As reported last week, Becta also suggested schools should not yet deploy Vista. It said costs were high and that, as with Office, there are no must-have features for schools in the new operating system.
Microsoft is offering a free 60-day trial to encourage schools and businesses to try out Office 2007.
Richard Thurston writes for ZDNet UK

Comments
There are 6 comments. Join the discussion
1. Richard Barrington
As a user of Staroffice ( work ) and open Office ( home ) I have not run screaming in the night because there was something I couldn't do.
Indeed, features such as one click export to PDF and native ODF save mean I own my data and I know it will be available forever, though looking at the gibberish I write most of the time Im not sure humanity would miss my comments on the world in general and the anal retentivness of so much of our industry in particular!
2. anonymous
The main barrier are that most IT courses are written exclusively for MS Office and not generically.
Personally I like to mix. I use 123 for spreadsheets, Wordperfect for Wordprocessing and Powerpoint for presentations. Nobody is best at everything!
3. misceng
I have used MS Office because I had to send documents to people who would not use anything else. At home I have used Lotus Wordpro and before that Amipro not because I think they are superior to MS Word but because they are packages which do what you want them to do. MS Word insists on helping you to do it the way Microsoft thinks you should do it so I find it a constant fight to get it to do what I want.
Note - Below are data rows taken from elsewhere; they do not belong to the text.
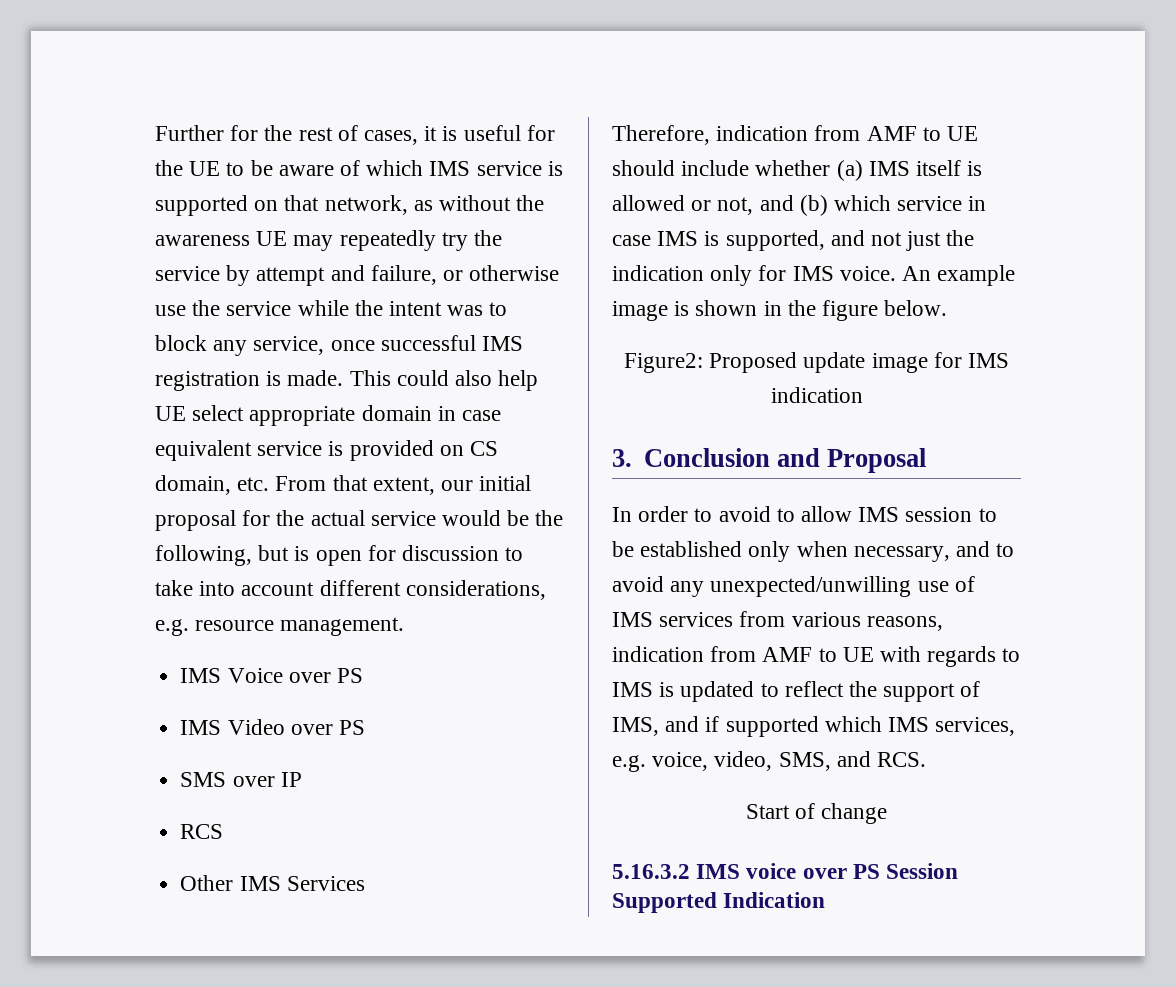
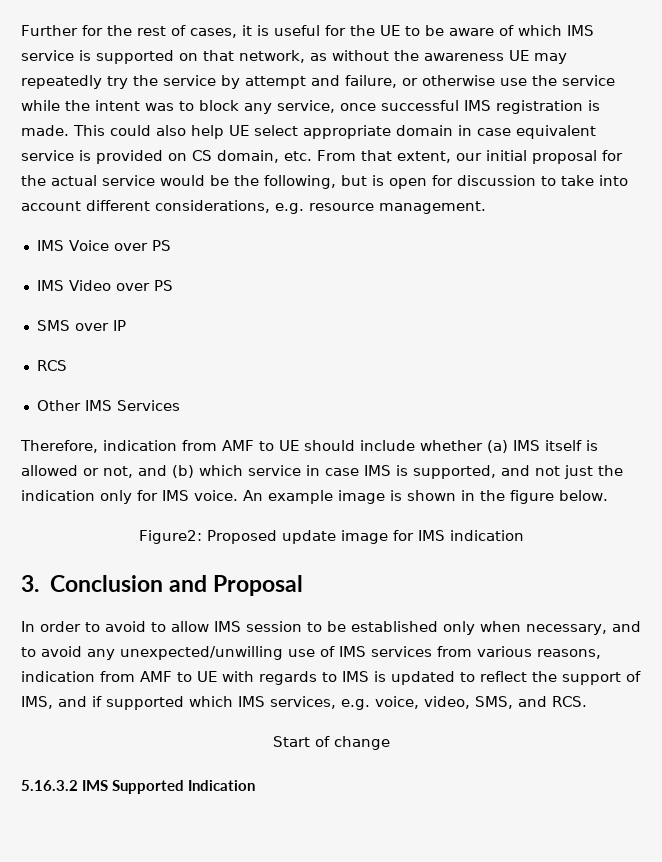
- 5.16.3.2 IMS voice over PS Session Supported Indication
+ 5.16.3.2 IMS Supported Indication

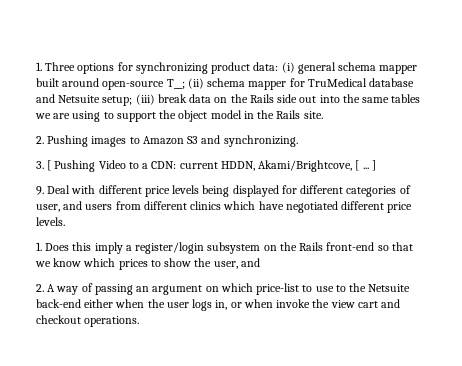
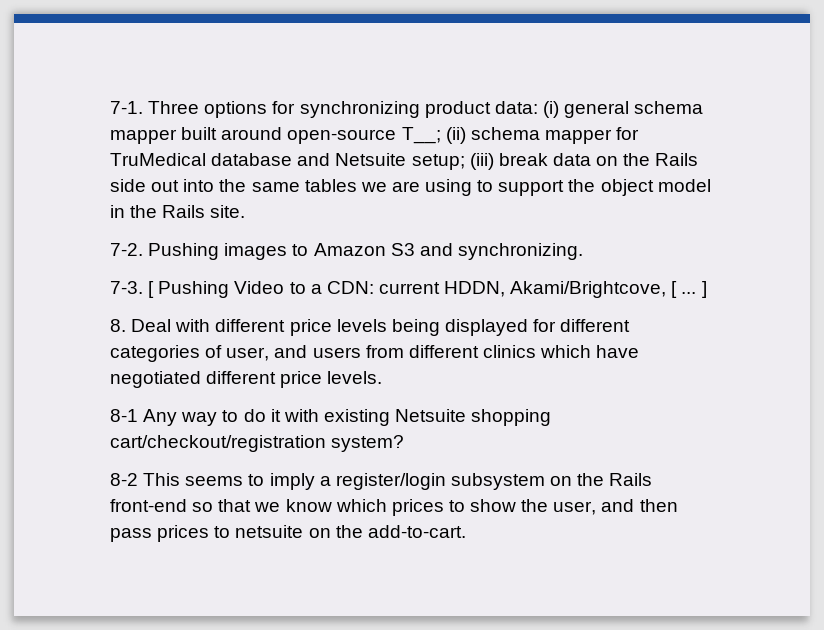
- 1. Three options for synchronizing product data: (i) general schema mapper built around open-source T__; (ii) schema mapper for TruMedical database and Netsuite setup; (iii) break data on the Rails side out into the same tables we are using to support the object model in the Rails site.
+ 7-1. Three options for synchronizing product data: (i) general schema mapper built around open-source T__; (ii) schema mapper for TruMedical database and Netsuite setup; (iii) break data on the Rails side out into the same tables we are using to support the object model in the Rails site.
- 2. Pushing images to Amazon S3 and synchronizing.
+ 7-2. Pushing images to Amazon S3 and synchronizing.
- 3. [ Pushing Video to a CDN: current HDDN, Akami/Brightcove, [ ... ]
+ 7-3. [ Pushing Video to a CDN: current HDDN, Akami/Brightcove, [ ... ]
- 9. Deal with different price levels being displayed for different categories of user, and users from different clinics which have negotiated different price levels.
+ 8. Deal with different price levels being displayed for different categories of user, and users from different clinics which have negotiated different price levels.
- 1. Does this imply a register/login subsystem on the Rails front-end so that we know which prices to show the user, and
- 2. A way of passing an argument on which price-list to use to the Netsuite back-end either when the user logs in, or when invoke the view cart and checkout operations.
+ 8-1 Any way to do it with existing Netsuite shopping cart/checkout/registration system?
+ 8-2 This seems to imply a register/login subsystem on the Rails front-end so that we know which prices to show the user, and then pass prices to netsuite on the add-to-cart.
I may change to Open Office in future.
4. Richard Davies
Its not just about functionality...its also about the general feel of the software as well as thinking about what students will be expected to be savvy with when they enter the private sector etc.
MS Office is like the Ferrari of office suites and whilst openoffice is usable its more like the skoda of office suites.
If you could...you would probably go for the ferrari every time.
I have used openoffice and found it useable if required, but it had a cheap and nasty look and feel to it...if they could make the software more intuitive and up-to-date then I think they would stand more of a chance of penetrating the market.
5. anonymous
Richard Davies comment makes a good analogy, but fails to follow it through properly...
Yes, OpenOffice is the Skoda of office suites, but Richard's clearly not driven a Skoda recently! Both are reliable, well performing, and have all the features that most users need to achieve their goals - they both use well proven technologies under the hood, but don't charge a ridiculous premium for the privilege.
More importantly, where is the business justification for everyone driving a Ferrari on our congested roads, when most of what we do is travelling from A-B along well established routes? The same goes for OpenOffice - a huge number of people simply do not need the features that it lacks, and paying for MS Office is a waste of resources.
6. anonymous
Perhaps someone should point QCA in the direction of this report, they publish teaching materials that are used by virtually every school that require MS Office. A wider push by the opensource community into secondary schools would help too.